Rail: Would you say that you conceptualize your practice in opposition to the dominant mode of filmmaking in Italy (though it’s not too different in other European countries)? Do you see this as a situation with directors like yourself and Alice Rohrwacher working outside of or near the margins of mainstream Italian cinema in a way which then contaminates the mainstream and then, suddenly, those films might steal something from you?

Marcello: I like making movies. I love making movies. I love working with film, developing film, having fun with it, and I am rewarded by the social component of my filmmaking. I do what I do because I have a necessity to do it and I don’t even think about what comes out of it because I’m not competitive. I don’t think whether this can be a model or not. I do it because I need to do it and I want to find a meaning in it and I want to see if there’s a social component to what I’m doing and I don’t worry about whether it’s right or wrong. I do it because it’s a necessity and I need to try to do it. So, with what you were saying, if in maybe 10 years time, my approach will have an impact on mainstream Italian filmmaking, well, it’s too much of a stretch for me. I would be flattered, but I don’t see it that way.

Rail: But as far as it being far-fetched, I think about Bernie Sanders in the United States. If you had told me 10 years ago that one of the prime candidates for the presidency would be a Jewish self-identified democratic socialist, I wouldn’t have believed you!

Marcello: Yeah, but the kibbutz is a socialist state. Socialism is what we can do in this room.

Rail: Things can change very drastically, very quickly.

Marcello: It’s the collapse. Europe is a disaster now because we are completely divided. It was absurd 50 years ago to think about Europe being completely divided. It’s Brexit. It scares Europe absolutely.

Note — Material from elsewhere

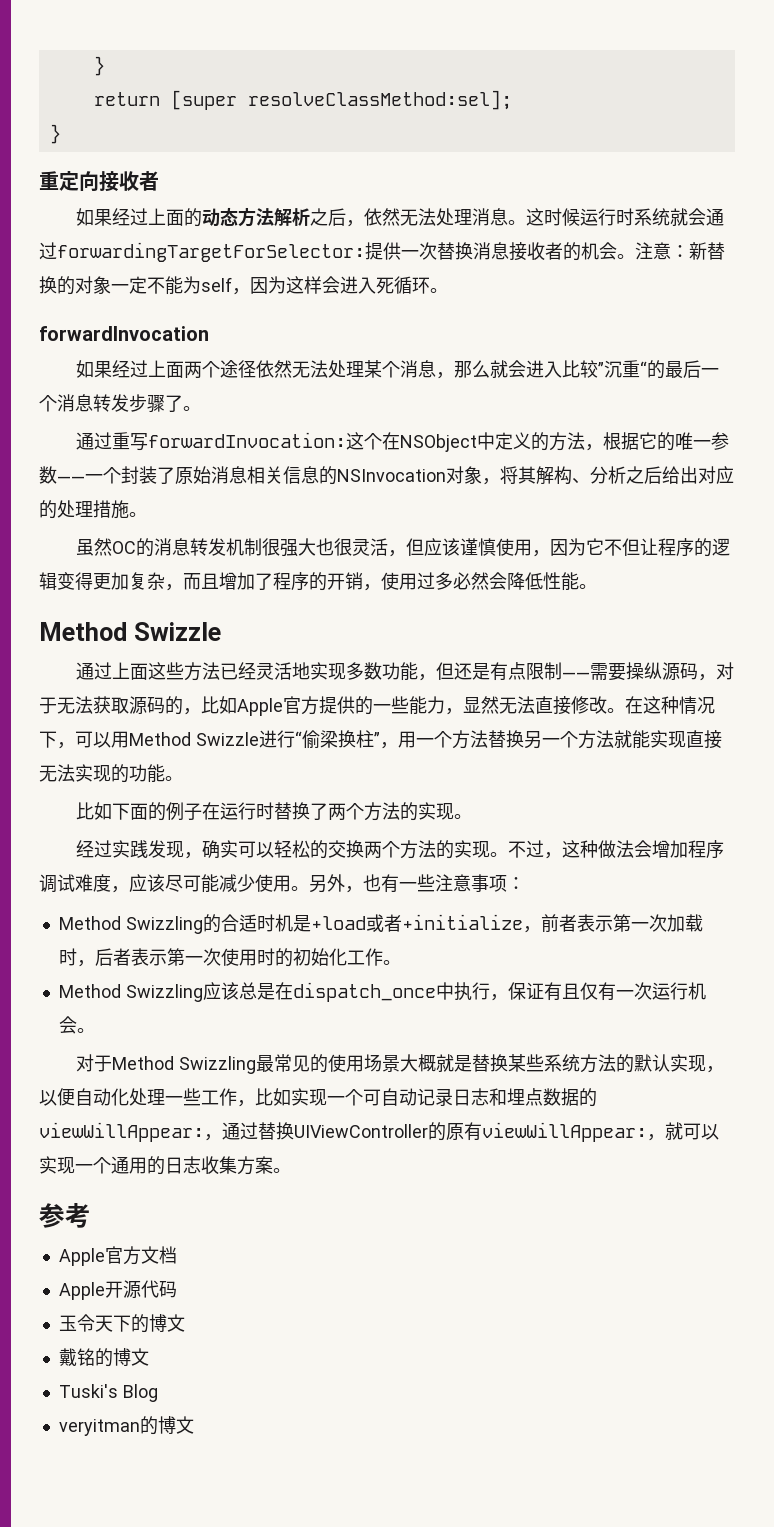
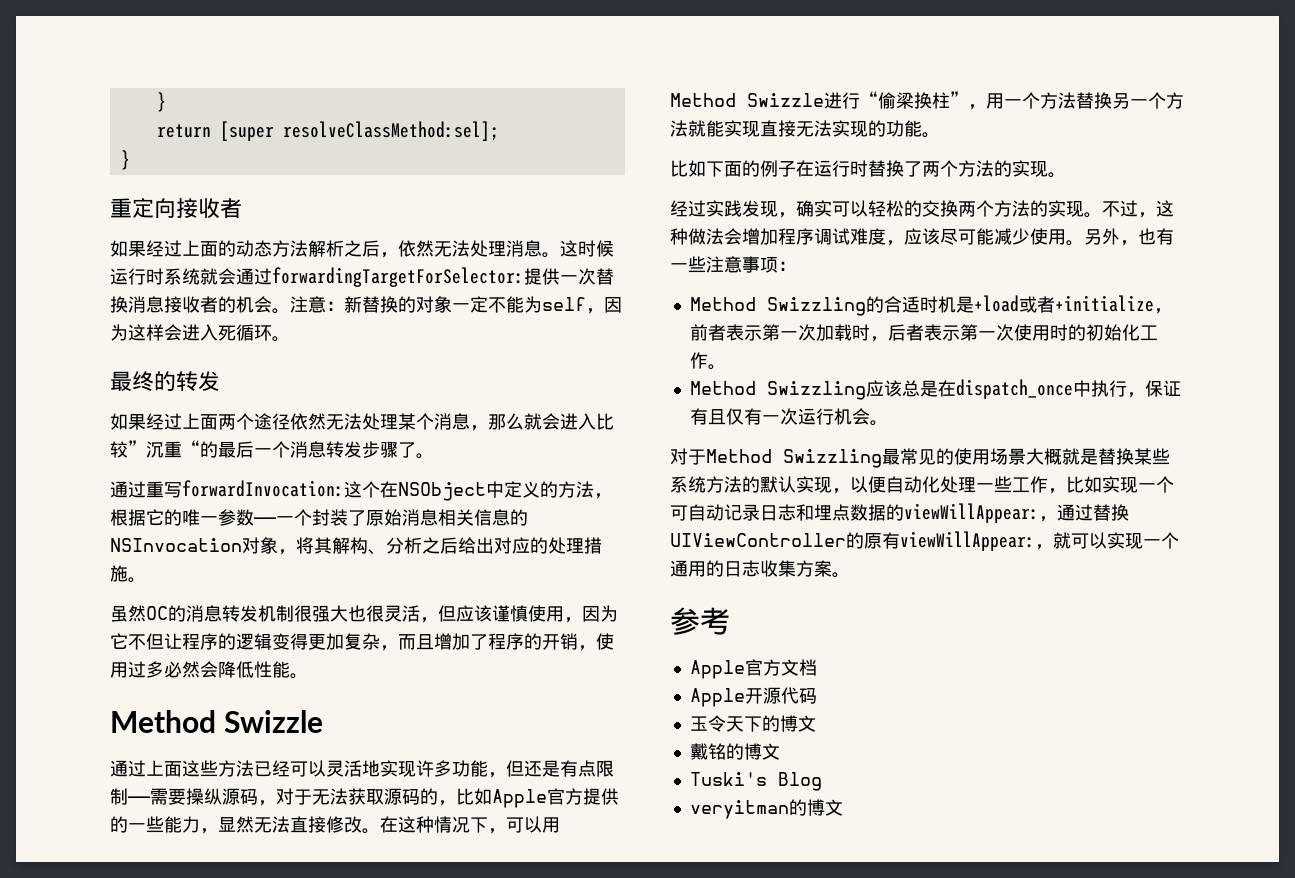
[39,326,209,341] forwardInvocation -> [110,371,220,391] 最终的转发
(257, 671) none -> [290,760,326,777] 可以
[346,662,383,680] 多数 -> [416,760,452,777] 许多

Rail: The film was released in Italy not long after the Venice International Film Festival, right? The beginning of September—

Marcello: The level of success—for me, it’s a great outcome.

Rail: But was there anything that intrigued or surprised you about the reception, specifically in Italy? Because the international reception has been very strong, people seem to understand this is a major film.

Marcello: It’s a very divisive movie. The problem is when the older generation find themselves in the movie, they feel that they have betrayed their mandate. I think it’s a movie that’s more for young people, they can understand it better. And my objective would be to take it to schools because in a certain sense Martin Eden is a bildungsroman. I don’t know how old you are, but whenever you see interviews, it’s always older people that are being interviewed. Nobody ever interviews kids or young people asking them how they feel about this or that.


Dan Sullivan

Dan Sullivan is a curator and writer based in New York City and the Film editor of the Brooklyn Rail.